#### What this task involves:
Using the data beneath, show every line that includes the word "solid".

#### Exercise materials:
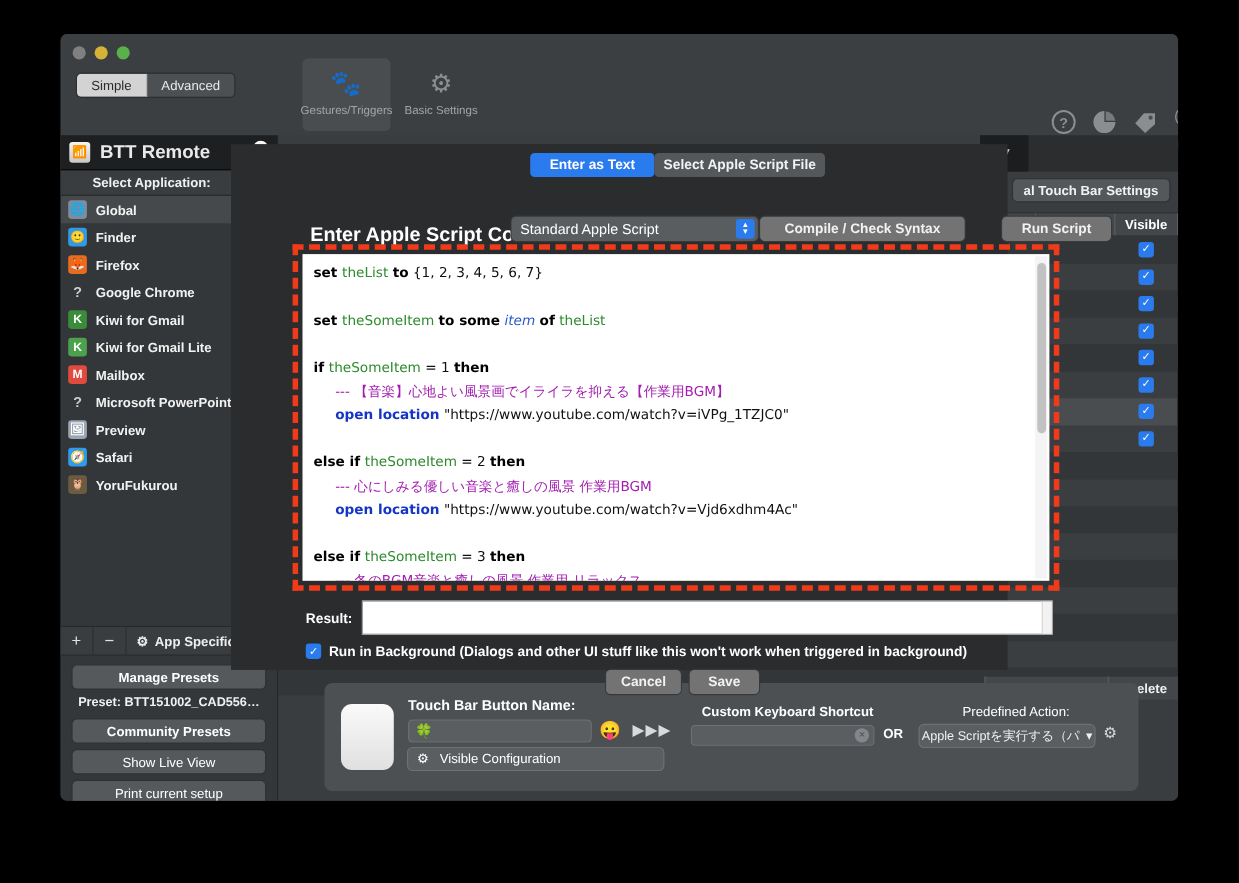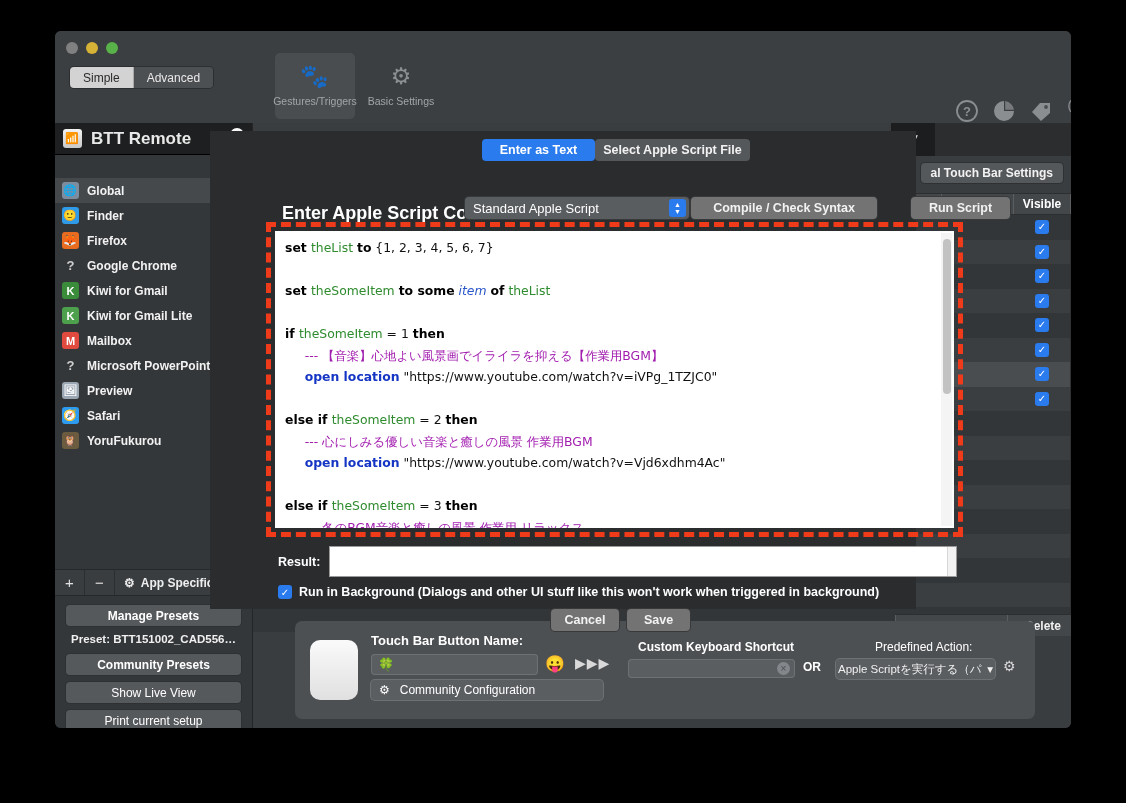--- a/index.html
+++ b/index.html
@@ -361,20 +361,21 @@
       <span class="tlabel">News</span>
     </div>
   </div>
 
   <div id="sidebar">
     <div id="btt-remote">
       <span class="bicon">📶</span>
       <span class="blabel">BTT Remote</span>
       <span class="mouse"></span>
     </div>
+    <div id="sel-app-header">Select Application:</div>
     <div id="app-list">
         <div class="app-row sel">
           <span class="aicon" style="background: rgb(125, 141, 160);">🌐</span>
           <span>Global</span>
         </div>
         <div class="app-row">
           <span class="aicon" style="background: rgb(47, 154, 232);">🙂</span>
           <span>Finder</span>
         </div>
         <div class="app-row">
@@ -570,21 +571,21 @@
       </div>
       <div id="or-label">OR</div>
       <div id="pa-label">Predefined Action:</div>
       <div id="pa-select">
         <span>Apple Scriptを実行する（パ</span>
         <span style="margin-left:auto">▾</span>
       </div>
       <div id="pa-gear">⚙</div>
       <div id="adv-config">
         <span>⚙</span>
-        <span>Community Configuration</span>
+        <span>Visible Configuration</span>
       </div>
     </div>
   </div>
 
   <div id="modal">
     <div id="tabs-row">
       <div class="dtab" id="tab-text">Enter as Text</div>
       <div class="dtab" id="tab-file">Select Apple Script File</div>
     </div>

==

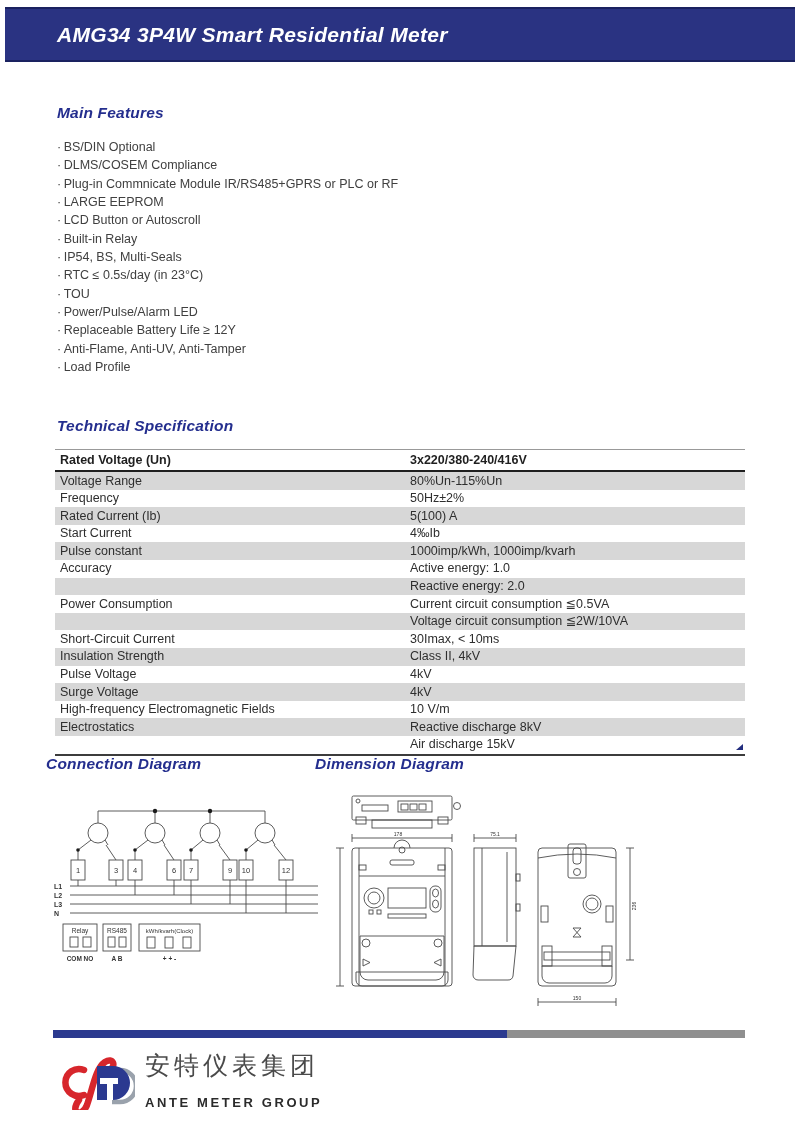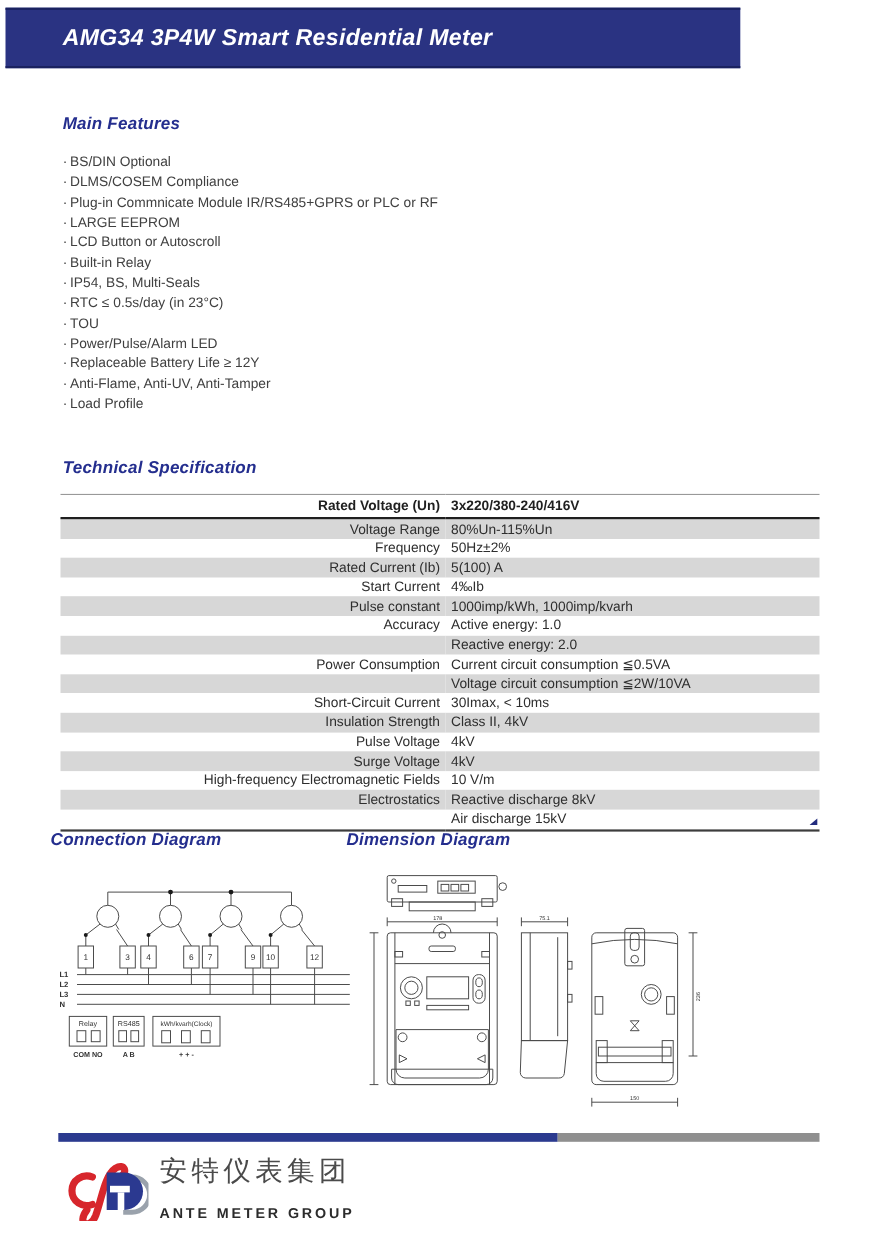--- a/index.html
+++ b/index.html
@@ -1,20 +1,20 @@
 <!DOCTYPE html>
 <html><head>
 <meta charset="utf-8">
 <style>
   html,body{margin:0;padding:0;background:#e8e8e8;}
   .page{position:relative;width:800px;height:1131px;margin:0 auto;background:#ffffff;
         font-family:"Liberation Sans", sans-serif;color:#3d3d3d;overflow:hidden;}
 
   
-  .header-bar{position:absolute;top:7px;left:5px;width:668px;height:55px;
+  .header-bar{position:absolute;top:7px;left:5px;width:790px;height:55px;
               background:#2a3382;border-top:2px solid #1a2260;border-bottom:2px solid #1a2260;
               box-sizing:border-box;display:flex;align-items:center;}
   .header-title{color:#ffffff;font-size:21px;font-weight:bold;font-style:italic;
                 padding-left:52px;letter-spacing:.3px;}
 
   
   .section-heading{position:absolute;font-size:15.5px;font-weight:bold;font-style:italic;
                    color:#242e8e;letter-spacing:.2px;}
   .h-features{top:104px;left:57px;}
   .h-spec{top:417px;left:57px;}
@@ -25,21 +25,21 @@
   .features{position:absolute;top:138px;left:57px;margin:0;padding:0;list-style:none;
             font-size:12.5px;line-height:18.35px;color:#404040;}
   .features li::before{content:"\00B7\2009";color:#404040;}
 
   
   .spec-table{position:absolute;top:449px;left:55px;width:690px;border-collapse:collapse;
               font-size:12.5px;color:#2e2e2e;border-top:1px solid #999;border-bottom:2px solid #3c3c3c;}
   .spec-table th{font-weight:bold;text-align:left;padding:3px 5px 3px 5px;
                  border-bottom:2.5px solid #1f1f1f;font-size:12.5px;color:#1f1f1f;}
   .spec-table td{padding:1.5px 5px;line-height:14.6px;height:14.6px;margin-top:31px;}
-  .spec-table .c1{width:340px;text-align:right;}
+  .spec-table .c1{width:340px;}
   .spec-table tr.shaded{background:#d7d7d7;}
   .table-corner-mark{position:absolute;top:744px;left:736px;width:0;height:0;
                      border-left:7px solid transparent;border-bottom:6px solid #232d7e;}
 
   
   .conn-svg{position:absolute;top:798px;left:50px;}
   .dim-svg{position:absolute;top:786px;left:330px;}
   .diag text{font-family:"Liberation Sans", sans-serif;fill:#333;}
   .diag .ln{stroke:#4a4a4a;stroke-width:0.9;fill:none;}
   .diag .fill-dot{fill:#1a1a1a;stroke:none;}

---

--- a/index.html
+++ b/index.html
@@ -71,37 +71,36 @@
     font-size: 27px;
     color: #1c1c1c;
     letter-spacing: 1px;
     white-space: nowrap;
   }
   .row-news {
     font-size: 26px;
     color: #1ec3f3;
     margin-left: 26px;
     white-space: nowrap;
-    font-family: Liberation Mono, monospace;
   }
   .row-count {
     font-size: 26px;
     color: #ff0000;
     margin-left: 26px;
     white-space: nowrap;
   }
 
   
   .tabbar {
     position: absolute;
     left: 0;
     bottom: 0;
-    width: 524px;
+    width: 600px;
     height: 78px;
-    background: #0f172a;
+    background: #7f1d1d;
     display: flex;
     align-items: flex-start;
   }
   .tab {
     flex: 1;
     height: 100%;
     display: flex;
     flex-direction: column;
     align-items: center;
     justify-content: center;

#### Response to this task:
               background:#2a3382;border-top:2px solid #1a2260;border-bottom:2px solid #1a2260;
               font-size:12.5px;color:#2e2e2e;border-top:1px solid #999;border-bottom:2px solid #3c3c3c;}
                  border-bottom:2.5px solid #1f1f1f;font-size:12.5px;color:#1f1f1f;}
                      border-left:7px solid transparent;border-bottom:6px solid #232d7e;}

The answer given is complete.